Album review: John Doe's 'Keeper'
John Doe has long sung of ill-fated relationships and social dysfunction, yet he’s consistently managed to maintain an underlying attitude that life’s somehow always worth the trouble.
Still, it’s a bit of a shock to hear him say in regard to his latest solo effort: “As you grow up, you realize that a certain amount of satisfaction and happiness is a very good thing. Pieces of sadness exist in everything, but it doesn’t have to be the only thing.”
It’s certainly not on this successor to 2007’s hauntingly dark “A Year in the Wilderness.” Just two tracks into this powerful but emotionally brighter work, he crafts an irresistibly rollicking, neo-"La Bamba” groove in “Never Enough,” a meditation on the wonders of insatiability. It’s a song you wish would go on forever, and in a live setting maybe it can.
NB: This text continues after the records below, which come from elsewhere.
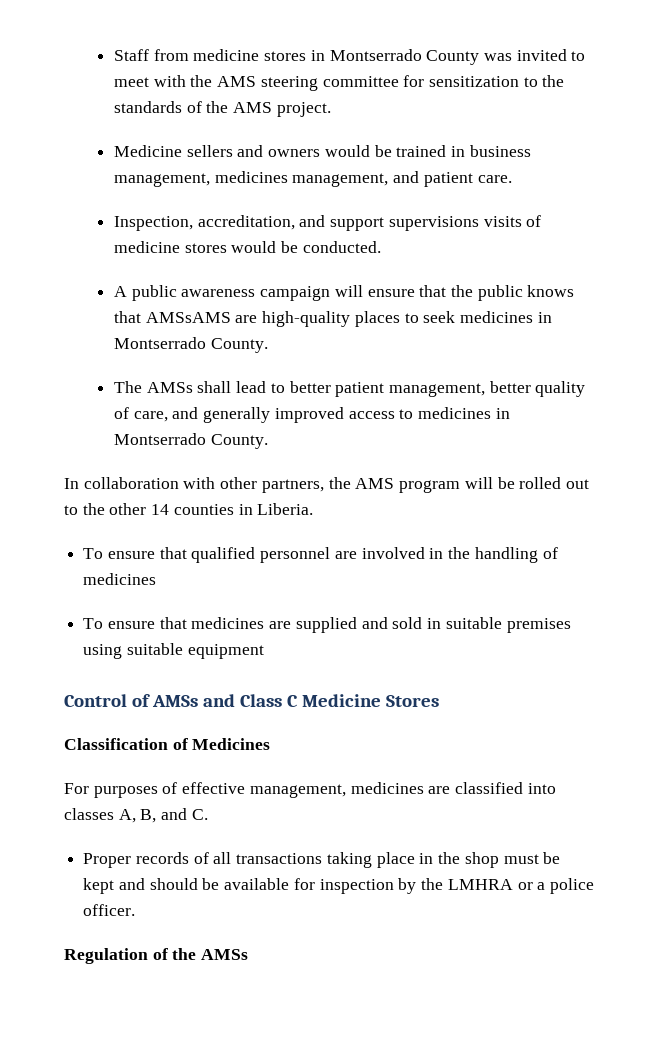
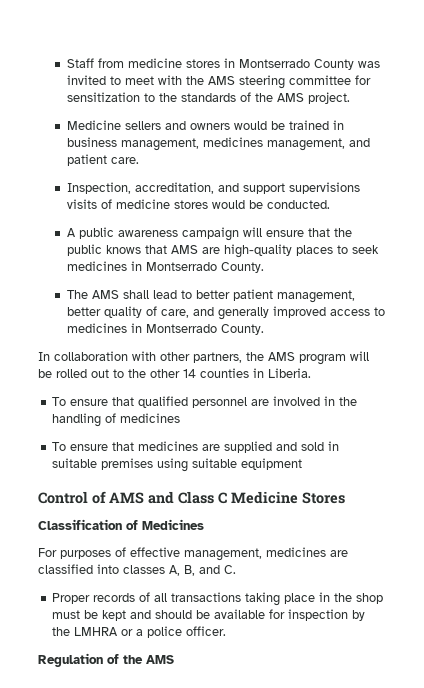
- A public awareness campaign will ensure that the public knows that AMSsAMS are high-quality places to seek medicines in Montserrado County.
+ A public awareness campaign will ensure that the public knows that AMS are high-quality places to seek medicines in Montserrado County.
- The AMSs shall lead to better patient management, better quality of care, and generally improved access to medicines in Montserrado County.
+ The AMS shall lead to better patient management, better quality of care, and generally improved access to medicines in Montserrado County.
- Control of AMSs and Class C Medicine Stores
+ Control of AMS and Class C Medicine Stores
- Regulation of the AMSs
+ Regulation of the AMS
“Handsome Devil” conjures a jagged, eerie mystique that harks back to the days of X, whose signature dissonant harmonies crop up here periodically. “Moonbeam” evokes a midnight walk in the desert with its spare electric guitar and bluesy drum work.
Doe gets journeyman support from producer Dave Way and a stable of roots-music veterans from L.A. and beyond, among them Don Was, Steve Berlin, Smokey Hormel, Greg Leisz, Patty Griffin and Cindy Wasserman. With “Keeper,” Doe beautifully balances a rocker’s heart and a poet’s soul.